Manusmriti with the Commentary of Medhatithi

by Ganganatha Jha | 1920 | 1,381,940 words | ISBN-10: 8120811550 | ISBN-13: 9788120811553

This is the English translation of the Manusmriti, which is a collection of Sanskrit verses dealing with ‘Dharma’, a collective name for human purpose, their duties and the law. Various topics will be dealt with, but this volume of the series includes 12 discourses (adhyaya). The commentary on this text by Medhatithi elaborately explains various t...

Sanskrit text, Unicode transliteration and English translation by Ganganath Jha:

त्र्यहं तूपवसेद् युक्तस्त्रिरह्नोऽभ्युपयन्नपः ।
मुच्यते पातकैः सर्वैस्त्रिर्जपित्वाऽघमर्षणम् ॥ २५९ ॥

tryahaṃ tūpavased yuktastrirahno'bhyupayannapaḥ |
mucyate pātakaiḥ sarvaistrirjapitvā'ghamarṣaṇam || 259 ||

If a man fasts for, three days, and entering the water thrice a dat repeats the ‘Aghamarṣaṇa Hymn’ three times, he becomes absolved from all sins.—(259)

 

Medhātithi’s commentary (manubhāṣya):

Construe thus—‘apobhyupayan aghamarṣanam japitvā’; whence it follows that the reciting of the hymn is to be done in water. This has the support of another Smṛti text.

Aghamarṣaṇa’ is the name of a set of three verses already described above (Ṛgveda, 10.190.1, etc.).—(259)

 

Explanatory notes by Ganganath Jha

(verses 11.259-260)

These verses are quoted in Madanapārijāta (p. 746).

 

Comparative notes by various authors

Gautama (24.12).—‘Thrice repeating the Aghamarṣaṇa hymn, while immersed in water one is freed from all sins.’

Baudhāyana (3.5.1-6).—‘Now we shall describe the rule of the most holy Aghamarṣaṇa:—One goes to a bathing place and bathes there; dressed in a pure dress, he shall raise, close to the water, an altar, and moistening his clothes by one application of water, and filling his hand once with water, he shall recite the Aghamarṣaṇa hymn privately. He shall repeat it one hundred times in the morning, one hundred times at midday, and one hundred times, or an unlimited number of times in the afternoon.
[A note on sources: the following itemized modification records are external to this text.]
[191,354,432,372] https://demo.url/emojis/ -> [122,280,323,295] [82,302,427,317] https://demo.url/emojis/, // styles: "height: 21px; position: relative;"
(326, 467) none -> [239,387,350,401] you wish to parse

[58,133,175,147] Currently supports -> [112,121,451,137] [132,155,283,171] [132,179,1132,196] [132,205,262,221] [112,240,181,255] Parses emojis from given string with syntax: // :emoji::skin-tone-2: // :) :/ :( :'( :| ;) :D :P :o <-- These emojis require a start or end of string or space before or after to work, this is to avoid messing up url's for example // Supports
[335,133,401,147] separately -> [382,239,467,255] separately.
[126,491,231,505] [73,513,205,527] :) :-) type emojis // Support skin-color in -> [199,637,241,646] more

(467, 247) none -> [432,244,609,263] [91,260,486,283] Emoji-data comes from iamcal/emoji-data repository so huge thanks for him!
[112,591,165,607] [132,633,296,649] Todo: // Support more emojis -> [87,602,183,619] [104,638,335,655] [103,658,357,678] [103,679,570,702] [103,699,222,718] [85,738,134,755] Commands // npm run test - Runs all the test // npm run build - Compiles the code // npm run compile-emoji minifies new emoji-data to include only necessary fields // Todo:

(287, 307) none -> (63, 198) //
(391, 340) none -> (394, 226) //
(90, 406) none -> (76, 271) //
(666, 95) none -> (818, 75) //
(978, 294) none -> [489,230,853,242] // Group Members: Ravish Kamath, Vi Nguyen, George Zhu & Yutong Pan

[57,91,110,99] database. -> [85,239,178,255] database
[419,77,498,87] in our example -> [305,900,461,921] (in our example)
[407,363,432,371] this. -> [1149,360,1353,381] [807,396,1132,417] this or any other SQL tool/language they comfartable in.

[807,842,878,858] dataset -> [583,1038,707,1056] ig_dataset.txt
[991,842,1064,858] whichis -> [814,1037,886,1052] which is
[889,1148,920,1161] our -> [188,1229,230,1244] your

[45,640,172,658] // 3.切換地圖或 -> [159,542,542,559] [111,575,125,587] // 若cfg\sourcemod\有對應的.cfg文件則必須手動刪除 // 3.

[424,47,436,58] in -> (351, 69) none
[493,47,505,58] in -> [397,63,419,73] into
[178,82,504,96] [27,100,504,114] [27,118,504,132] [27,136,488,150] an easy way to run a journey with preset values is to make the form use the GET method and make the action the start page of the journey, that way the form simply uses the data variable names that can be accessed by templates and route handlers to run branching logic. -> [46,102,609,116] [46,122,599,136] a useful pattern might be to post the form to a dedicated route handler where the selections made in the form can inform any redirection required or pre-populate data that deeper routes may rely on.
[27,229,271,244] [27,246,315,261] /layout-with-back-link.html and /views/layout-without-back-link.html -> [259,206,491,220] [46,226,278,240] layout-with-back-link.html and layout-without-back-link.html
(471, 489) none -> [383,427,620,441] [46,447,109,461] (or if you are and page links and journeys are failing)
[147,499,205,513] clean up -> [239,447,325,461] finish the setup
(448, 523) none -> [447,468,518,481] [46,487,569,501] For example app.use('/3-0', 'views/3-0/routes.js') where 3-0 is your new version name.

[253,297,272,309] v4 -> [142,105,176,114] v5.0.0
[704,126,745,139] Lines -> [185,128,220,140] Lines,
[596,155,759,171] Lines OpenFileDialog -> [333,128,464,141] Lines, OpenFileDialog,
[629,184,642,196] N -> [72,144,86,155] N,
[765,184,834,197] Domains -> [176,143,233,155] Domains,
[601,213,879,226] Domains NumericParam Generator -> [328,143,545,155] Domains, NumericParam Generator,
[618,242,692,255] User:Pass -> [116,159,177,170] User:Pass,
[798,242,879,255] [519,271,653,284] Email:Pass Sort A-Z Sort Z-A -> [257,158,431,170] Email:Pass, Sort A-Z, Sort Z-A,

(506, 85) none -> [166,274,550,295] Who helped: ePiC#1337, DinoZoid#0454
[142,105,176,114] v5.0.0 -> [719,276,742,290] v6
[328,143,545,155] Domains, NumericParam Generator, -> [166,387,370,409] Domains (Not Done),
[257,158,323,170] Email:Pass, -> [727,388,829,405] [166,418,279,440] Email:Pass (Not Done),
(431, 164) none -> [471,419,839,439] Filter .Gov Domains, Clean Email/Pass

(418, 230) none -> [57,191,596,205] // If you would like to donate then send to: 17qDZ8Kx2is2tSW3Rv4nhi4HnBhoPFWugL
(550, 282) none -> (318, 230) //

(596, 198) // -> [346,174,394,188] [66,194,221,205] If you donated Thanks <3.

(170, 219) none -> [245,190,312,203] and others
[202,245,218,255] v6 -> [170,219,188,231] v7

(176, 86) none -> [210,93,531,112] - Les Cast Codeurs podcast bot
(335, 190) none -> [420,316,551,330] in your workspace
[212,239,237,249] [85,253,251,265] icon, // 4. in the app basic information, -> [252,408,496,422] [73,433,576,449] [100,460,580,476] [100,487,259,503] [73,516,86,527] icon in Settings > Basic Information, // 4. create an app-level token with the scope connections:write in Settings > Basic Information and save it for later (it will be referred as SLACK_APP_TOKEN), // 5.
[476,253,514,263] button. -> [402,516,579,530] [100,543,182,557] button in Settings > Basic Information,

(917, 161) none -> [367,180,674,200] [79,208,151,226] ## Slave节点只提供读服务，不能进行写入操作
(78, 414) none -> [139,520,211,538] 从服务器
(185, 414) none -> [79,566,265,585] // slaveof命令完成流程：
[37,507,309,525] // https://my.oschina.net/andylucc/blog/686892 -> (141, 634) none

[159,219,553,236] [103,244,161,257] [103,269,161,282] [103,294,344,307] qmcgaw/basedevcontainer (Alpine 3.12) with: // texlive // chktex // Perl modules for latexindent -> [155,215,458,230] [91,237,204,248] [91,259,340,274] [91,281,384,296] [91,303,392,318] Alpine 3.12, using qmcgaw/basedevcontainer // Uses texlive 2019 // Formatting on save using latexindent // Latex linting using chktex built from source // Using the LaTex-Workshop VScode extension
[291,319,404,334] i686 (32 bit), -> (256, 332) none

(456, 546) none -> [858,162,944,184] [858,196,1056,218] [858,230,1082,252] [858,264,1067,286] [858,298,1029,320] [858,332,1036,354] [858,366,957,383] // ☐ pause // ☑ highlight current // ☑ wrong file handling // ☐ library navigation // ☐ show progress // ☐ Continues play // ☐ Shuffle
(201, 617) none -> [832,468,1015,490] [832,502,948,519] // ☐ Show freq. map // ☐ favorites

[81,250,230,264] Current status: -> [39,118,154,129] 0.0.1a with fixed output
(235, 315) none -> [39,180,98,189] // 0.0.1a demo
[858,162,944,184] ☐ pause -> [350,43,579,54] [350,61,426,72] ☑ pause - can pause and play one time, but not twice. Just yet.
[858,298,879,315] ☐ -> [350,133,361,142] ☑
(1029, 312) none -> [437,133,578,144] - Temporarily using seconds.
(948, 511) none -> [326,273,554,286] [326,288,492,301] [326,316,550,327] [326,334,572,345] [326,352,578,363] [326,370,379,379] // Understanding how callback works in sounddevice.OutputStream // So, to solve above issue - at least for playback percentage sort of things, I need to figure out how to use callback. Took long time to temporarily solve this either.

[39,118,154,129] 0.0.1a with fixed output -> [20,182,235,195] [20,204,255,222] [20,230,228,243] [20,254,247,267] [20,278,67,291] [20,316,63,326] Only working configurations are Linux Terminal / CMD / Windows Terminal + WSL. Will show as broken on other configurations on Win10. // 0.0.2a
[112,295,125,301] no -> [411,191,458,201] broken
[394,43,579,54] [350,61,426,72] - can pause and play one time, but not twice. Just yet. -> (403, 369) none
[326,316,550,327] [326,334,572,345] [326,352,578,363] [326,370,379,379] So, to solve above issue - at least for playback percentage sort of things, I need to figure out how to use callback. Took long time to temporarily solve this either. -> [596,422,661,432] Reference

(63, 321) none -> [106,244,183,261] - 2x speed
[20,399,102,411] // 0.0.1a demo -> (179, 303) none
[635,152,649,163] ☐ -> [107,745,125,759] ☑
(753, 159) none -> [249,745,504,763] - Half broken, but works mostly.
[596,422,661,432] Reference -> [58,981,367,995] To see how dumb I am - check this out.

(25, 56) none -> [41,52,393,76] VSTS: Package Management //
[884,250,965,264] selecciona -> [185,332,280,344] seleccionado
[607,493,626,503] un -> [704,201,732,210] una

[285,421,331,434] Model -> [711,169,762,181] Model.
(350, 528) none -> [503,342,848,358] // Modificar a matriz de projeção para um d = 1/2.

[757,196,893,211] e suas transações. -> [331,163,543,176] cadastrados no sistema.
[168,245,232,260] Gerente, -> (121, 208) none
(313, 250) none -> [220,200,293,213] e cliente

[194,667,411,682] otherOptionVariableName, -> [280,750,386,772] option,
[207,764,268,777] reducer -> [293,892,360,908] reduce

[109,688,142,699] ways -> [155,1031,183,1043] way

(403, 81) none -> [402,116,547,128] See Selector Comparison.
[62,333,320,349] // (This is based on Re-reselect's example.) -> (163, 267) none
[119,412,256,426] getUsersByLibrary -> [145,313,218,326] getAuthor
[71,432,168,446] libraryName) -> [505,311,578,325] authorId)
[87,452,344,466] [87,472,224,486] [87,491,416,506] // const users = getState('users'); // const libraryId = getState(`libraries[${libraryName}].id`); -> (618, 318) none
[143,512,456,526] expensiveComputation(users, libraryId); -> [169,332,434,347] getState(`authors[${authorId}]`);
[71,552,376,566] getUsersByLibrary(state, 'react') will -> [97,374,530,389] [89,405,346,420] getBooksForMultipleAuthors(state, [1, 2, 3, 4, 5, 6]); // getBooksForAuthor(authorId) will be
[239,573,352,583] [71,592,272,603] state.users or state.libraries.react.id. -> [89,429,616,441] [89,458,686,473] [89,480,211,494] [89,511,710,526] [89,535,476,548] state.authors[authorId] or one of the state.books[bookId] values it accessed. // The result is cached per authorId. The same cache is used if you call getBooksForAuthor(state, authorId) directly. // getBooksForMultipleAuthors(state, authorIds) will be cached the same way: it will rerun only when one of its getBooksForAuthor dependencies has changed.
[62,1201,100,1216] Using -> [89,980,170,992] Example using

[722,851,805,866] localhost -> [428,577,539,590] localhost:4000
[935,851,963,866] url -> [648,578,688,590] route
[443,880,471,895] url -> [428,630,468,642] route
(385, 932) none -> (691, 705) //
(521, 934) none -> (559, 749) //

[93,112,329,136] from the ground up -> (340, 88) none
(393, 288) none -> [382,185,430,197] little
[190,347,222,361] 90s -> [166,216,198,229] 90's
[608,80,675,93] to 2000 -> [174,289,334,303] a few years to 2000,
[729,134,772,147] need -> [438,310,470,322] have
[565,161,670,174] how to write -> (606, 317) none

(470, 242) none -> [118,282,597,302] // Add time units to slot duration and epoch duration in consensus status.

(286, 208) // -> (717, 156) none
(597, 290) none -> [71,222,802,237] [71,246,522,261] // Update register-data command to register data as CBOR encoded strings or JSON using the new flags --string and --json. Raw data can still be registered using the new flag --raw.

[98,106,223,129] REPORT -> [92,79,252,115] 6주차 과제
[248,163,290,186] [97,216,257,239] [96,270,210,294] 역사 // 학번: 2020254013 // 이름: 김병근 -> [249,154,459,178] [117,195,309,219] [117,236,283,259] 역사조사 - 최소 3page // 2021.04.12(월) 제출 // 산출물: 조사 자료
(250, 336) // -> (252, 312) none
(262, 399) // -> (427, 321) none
When the stars have appeared, he shall partake of gruel prepared of one handful of barley. After seven days and nights of this course, he is freed from all minor sins, committed intentionally or unintentionally; after twelve days and nights, from all other sins, except the Mahāpātakas; after twenty-one days he overcomes even these latter and conquers them.’

Vaśiṣṭha (26.8).—‘Plunging into water, he may thrice recite the Aghamarṣaṇa. Manu has declared that the effect of this is the same as that of joining in the final bath of the Āśvamedha.’

Yājñavalkya (3.302).—‘The slayer of a Brāhmaṇa, having fasted for three days and having recited, in water, the Agha marṣaṇa hymn, and giving a milch cow, becomes purified.’